Sharp Turn - Marianne Delacourt [11]
I gave Bligh a sympathetic look. ‘It’s all about the food.’
She stood up. ‘I’ll remember that. And you remember what I said. Come on, Bill.’
She strode off, leaving Barnes hostage to Brains. ‘Tara,’ he said pleadingly, pointing at his foot.
I coaxed Brains off with a grass burr and watched Barnes hurry after his partner.
I put the birds back in the cage and fed them, then headed down to my flat. I knew I should go to the gym, but my motivation had dissolved with the news that the Swan River had coughed up a dead body associated with Johnny Viaspa. Now all I wanted to do was lock the door and hide.
I changed my poop-smeared shirt and carted my laptop to bed, then shot Bok a quick text message about dinner while I waited for it to boot up. He came back with a ‘no can do’. Seemed my Bok Choy had a date after all. I was tempted to call and demand details but decided to wait him out. If you pressed Bok too closely on anything he delighted in taking the perverse angle and would clam up. Sometimes it was better to take the low road.
Instead of calling him, I checked the local news sites for anything about a dead body floating in the Swan. Nothing.
I searched on Johnny Viaspa as well, and sure enough there he was, large as life, shaking hands with the charity he’d supported. The photograph didn’t reveal the pus colour of his aura or his cold eyes. Nor did the article mention his criminal record or reputation as the main illegal drug dispenser in our state. Johnny V, it seemed, was working hard on looking benevolent and law-abiding.
There was a message from Edouardo on my Facebook page asking if I could do dinner tonight. I was on the point of saying no when I had a brainwave. Mrs Hara loved good-looking young males (Bok was one of her favourites). If I took Ed with me instead of Bok, she might not be so inclined to poison my zuppa. I flicked Mr Hara a text asking if it was okay for me to bring a different friend.
As the message sent icon disappeared, my phone rang again. Jees, what now?
‘Tara Sharp,’ I said.
‘Teach, it’s Wal.’
Wal was Wallace Grominsky, narcoleptic former roadie and current chief of security at the Tara Sharp Agency – at least in his mind he was. He called me ‘Teach’ because I’d met him through a class I’d run from home called ‘Improving Your Communication Skills’. Now Wal was living with my Aunt Lavilla, due to her taking an unexpected and ridiculously bizarre interest in him. Liv was refined, gorgeous and wealthy. Every time I thought about her and Wal together, I came back to, Da-a-amn, that’s just wrong.
‘Got some good and bad news for you,’ Wal said.
‘Best first,’ I said, leaning back against the wrought iron of my bedhead.
‘I got nowhere to live.’
‘Aren’t you at Liv’s?’
‘Need a place of my own.’
‘She kicked you out?’
‘Yeah.’ He sounded forlorn.
‘What about the boarding house?’
‘Can’t go back there on account of having no income. ’Sides, can’t work for you over there, got no car. Okay if I doss on your couch for a while till I get myself sorted?’

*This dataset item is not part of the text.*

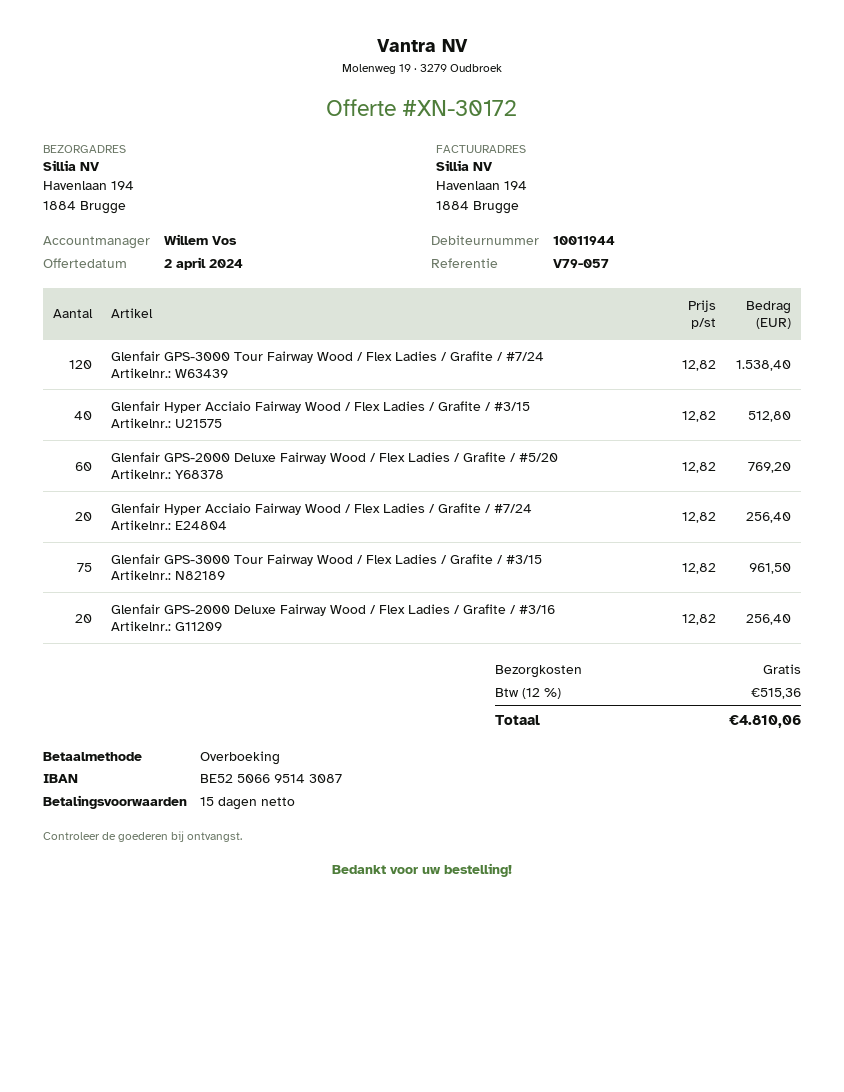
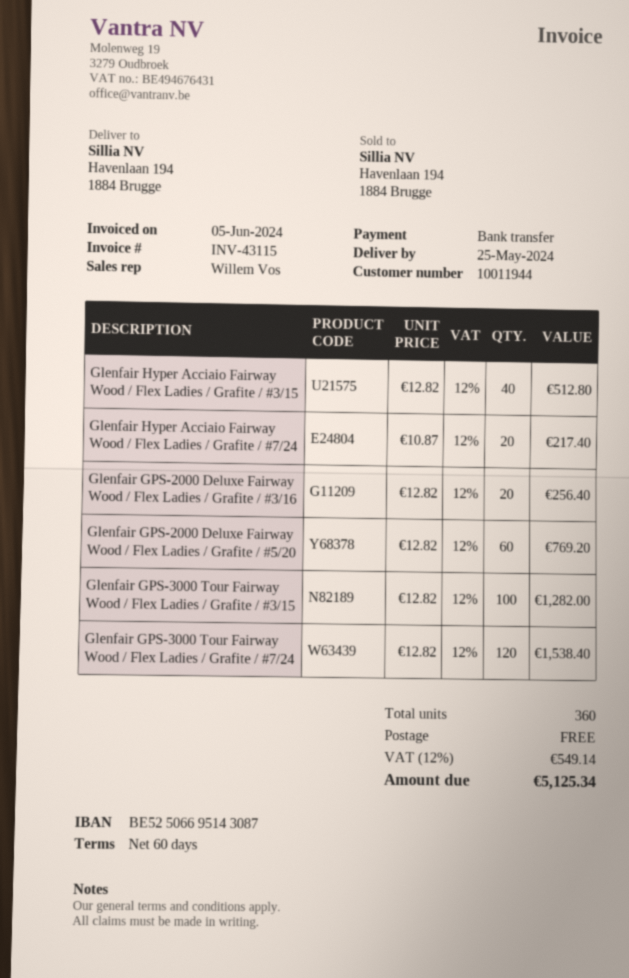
payment terms: 15 days -> 60 days
Glenfair Hyper Acciaio Fairway Wood / Flex Ladies / Grafite / #7/24: 20 x 12.82 = 256.40 -> 20 x 10.87 = 217.40
Glenfair GPS-3000 Tour Fairway Wood / Flex Ladies / Grafite / #3/15: 75 x 12.82 = 961.50 -> 100 x 12.82 = 1282.00
tax: 12% = 515.36 -> 12% = 549.14
total: 4810.06 -> 5125.34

My garden flat wasn’t a shelter for homeless eighties tragics with sleeping disorders. I opened my mouth to say ‘No way in the world’ when the call waiting bleep started up.
‘Hold on,’ I said to Wal, and switched over.
‘Tara, darling, you MUST help me.’
‘But, Liv, I’ve –’
‘I can’t have guns in my house. You MUST take Wallace in while I sort something out for him. He has no money and no family and I won’t have him returning to his former life. He’s a changed man, and I really must insist that you help him stay that way. I’m setting up something for him but I don’t want him knowing. Just a week, darling, I promise. Must rush now. Things to do.’
Damn family!
I went back to Wal’s call with a sinking heart.
‘It’s me, Wal. Yeah, sure. You can doss on the couch. Just for a bit though.’
‘Thanks, Teach. Take the rent out of my wages.’
Wal was on a percentage of my earnings, so the wages thing was an unfunny joke between us.